Strong terrorist interest in acquiring chemical, biological, radiological and nuclear weapons increases the risk of a major terrorist attack involving WMD. Our greatest concern is that terrorists might acquire biological agents or, less likely, a nuclear device, either of which could cause mass casualties.

Projecting the possible futures scenarios, its says: “In this era of great flux, we see several ways in which major global changes could take shape in the next 15 years, from seriously challenging the nation-state system to establishing a more robust and inclusive globalization.

Four fictional scenarios have been developed in the report which were extrapolated from the key trends discuss in it.
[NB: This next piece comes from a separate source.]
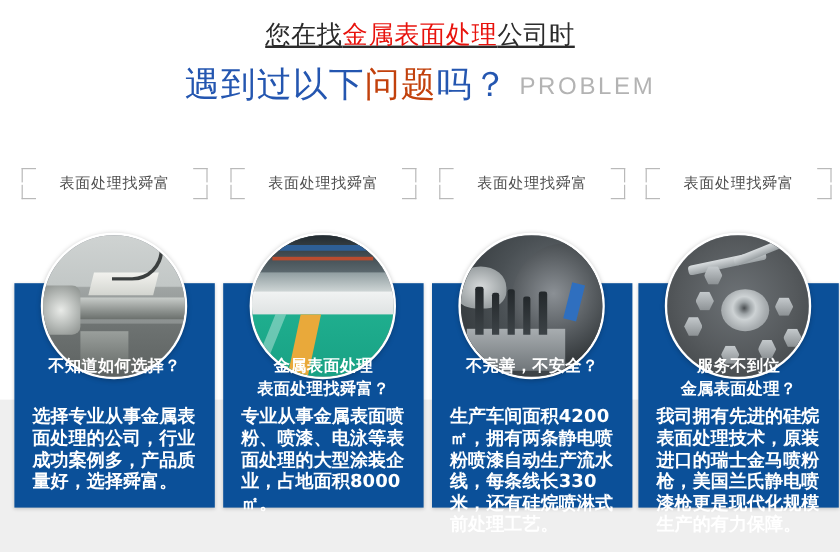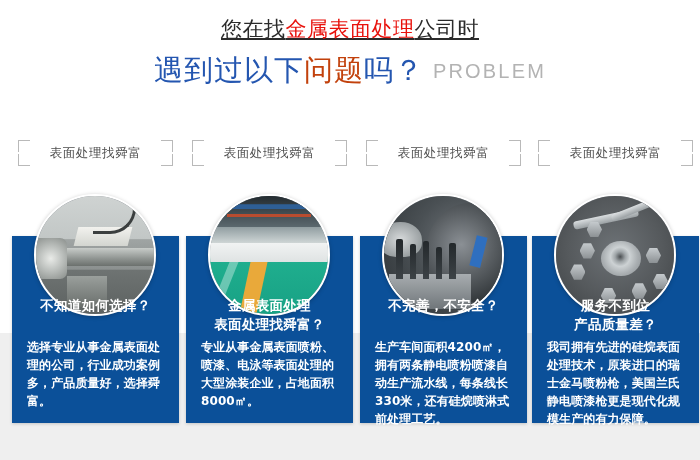"产品质量差？" div { text: 产品质量差 -> 金属表面处理 }
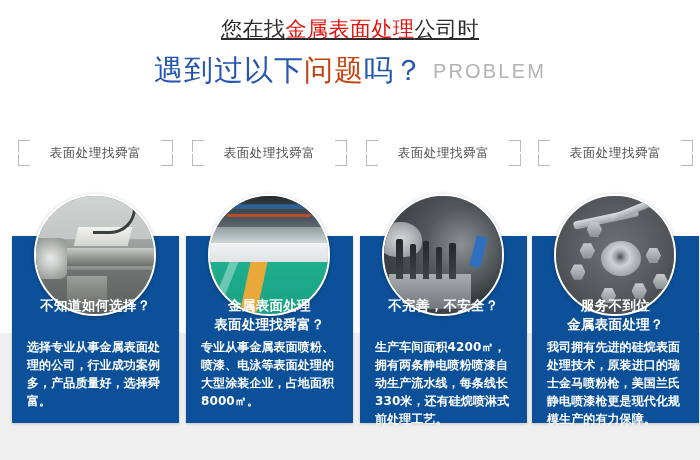"选择专业从事金属表面处理的公司，行业成功案例多，产品质量好，选择舜富。" .card-body { font-size: 12px -> 15px }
These scenarios are not meant as actual forecasts, but they describe possible worlds upon whose threshold we may be entering, depending on how trends interweave and play out:

• Davos World provides an illustration of how robust economic growth, led by China and India, over the next 15 years could reshape the globalization process—giving it a more non-Western face and transforming the political playing field as well.

• Pax Americana takes a look at how US predominance may survive the radical changes to the global political landscape and serve to fashion a new and inclusive global order.

• A New Caliphate provides an example of how a global movement fueled by radical religious identity politics could constitute a challenge to Western norms and values as the foundation of the global system.

• Cycle of Fear provides an example of how concerns about proliferation might increase to the point that large-scale intrusive security measures are taken to prevent outbreaks of deadly attacks, possibly introducing an Orwellian world.

“Of course, these scenarios illustrate just a few of the possible futures that may develop over the next 15 years, but the wide range of possibilities we can imagine suggests that this period will be characterized by increased flux, particularly in contrast to the relative stasis of the Cold War era.

“The scenarios are not mutually exclusive: we may see two or three of these scenarios unfold in some combination or a wide range of other scenarios.”